Vor allem ihre Kinder sind es, die Sonja W. für neue Ziele motivieren. Gerade übt sie in der Physiotherapie, sie mit beiden Armen zu umarmen. «Ich halte den linken Arm nach vorn, dann packe ich ihn so mit der rechten Hand.» Sie zeigt es vor. Viele Bewegungen lassen sich durch Training weiter verbessern. Hand und Finger aber werde sie links wohl nie mehr bewegen können.
Bei manchen Dingen hilft ihr inzwischen ihre Vierjährige. Hin und wieder verlangt diese von ihrer Mutter aber auch, dass sie beide Hände nutzt. «Dann sage ich, das ist meine Zauberhand, die macht nicht, was ich will.» Für die Tochter ist das normal. Manchmal, wenn sie auf Mamas Schoss will, ist ihr der Arm aber im Weg. Dann sagt sie: «Zauberhand, geh weg!» Mama selbst wünscht sich die Zauberhand oft ganz weg. «Ich hadere bis heute mit meinem Schicksal», sagt Sonja W. Wenn sie etwa andere Mütter sehe, die ihre Kinder mit beiden Händen hochheben. Oder wenn sie sich elegant anziehen möchte. Sie zeigt auf ihre Füsse. «Ich trage selbst zu Hause Trekkingschuhe. Sonst würde ich einknicken.»
Schätzen, was geht
Doch sie versucht, mehr zu schätzen, was noch geht. Liebte sie früher das Bouldern, geht sie heute zum Klettern ins Kletterzentrum Greifensee. Einmal wöchentlich besucht sie dort mit anderen Betroffenen den Kletterkurs von FRAGILE Suisse, der Patientenorganisation für Menschen mit Hirnverletzungen. Anstelle ihres Velos, mit dem sie an jenem Morgen ein letztes Mal zur Arbeit fuhr, ist sie mit einem dreirädrigen Liegerad unterwegs. Selbst auf Skiern stand sie wieder – mit einer Skilehrerin und der Hilfe eines Seils.
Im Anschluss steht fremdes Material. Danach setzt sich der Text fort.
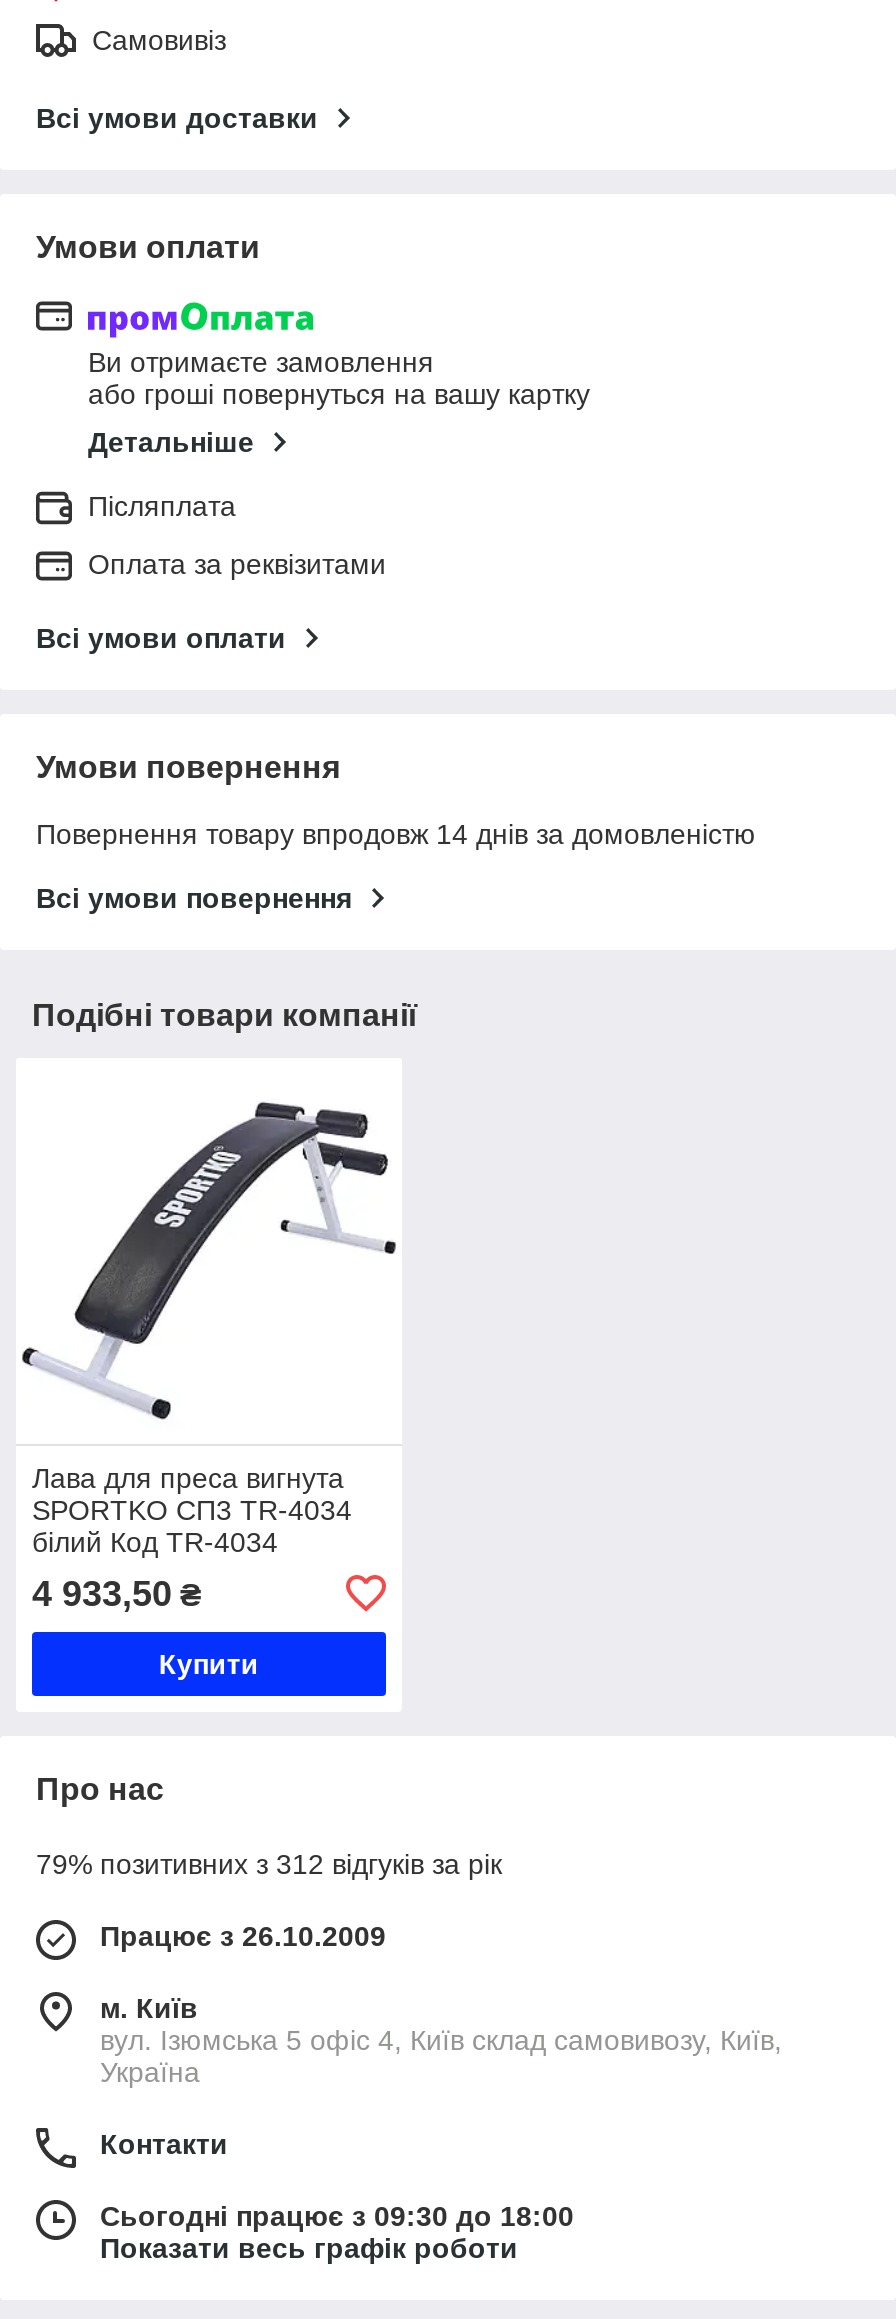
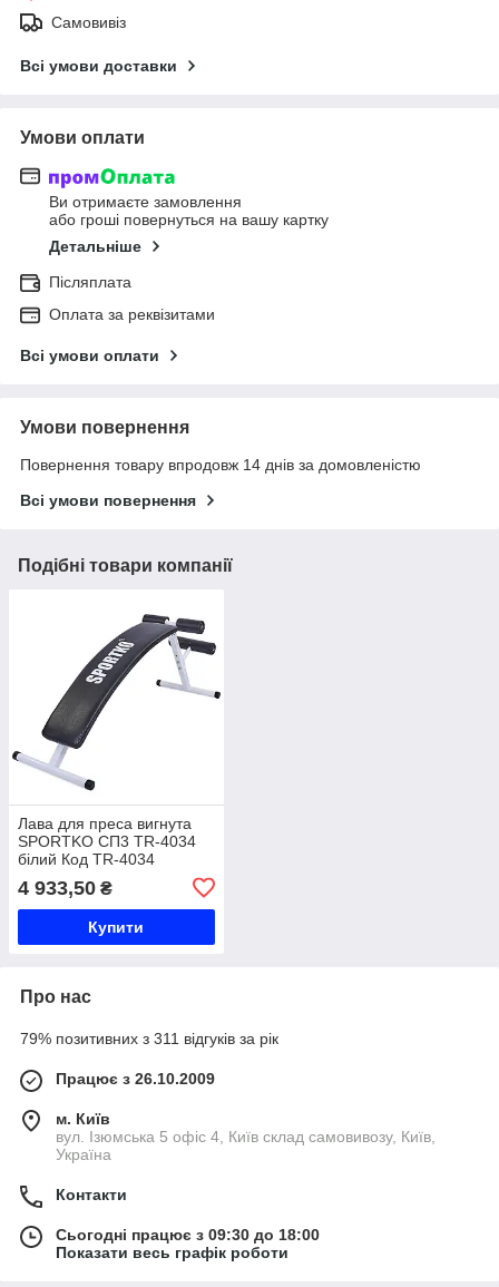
[36,1848,502,1880] 79% позитивних з 312 відгуків за рік -> [20,1029,278,1047] 79% позитивних з 311 відгуків за рік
Dass sie irgendwann wieder arbeiten kann, gar als Psychotherapeutin, wagt sie kaum zu hoffen, wünscht es sich aber sehr. Vieles sei verloren gegangen, ja, sagt sie dann. «Aber ich habe auch vieles bekommen.» Sie deutet auf das Kinderstühlchen am Tisch, das Bäbiwägeli im Wohnzimmer, die Zeichnungen an den Wänden. In ihren Kindern finde sie Kraft und Zuversicht. Und in schwierigeren Momenten denke sie daran, dass sie «eine Überlebende » sei. «Und daran, wie viel ich schon geschafft habe.»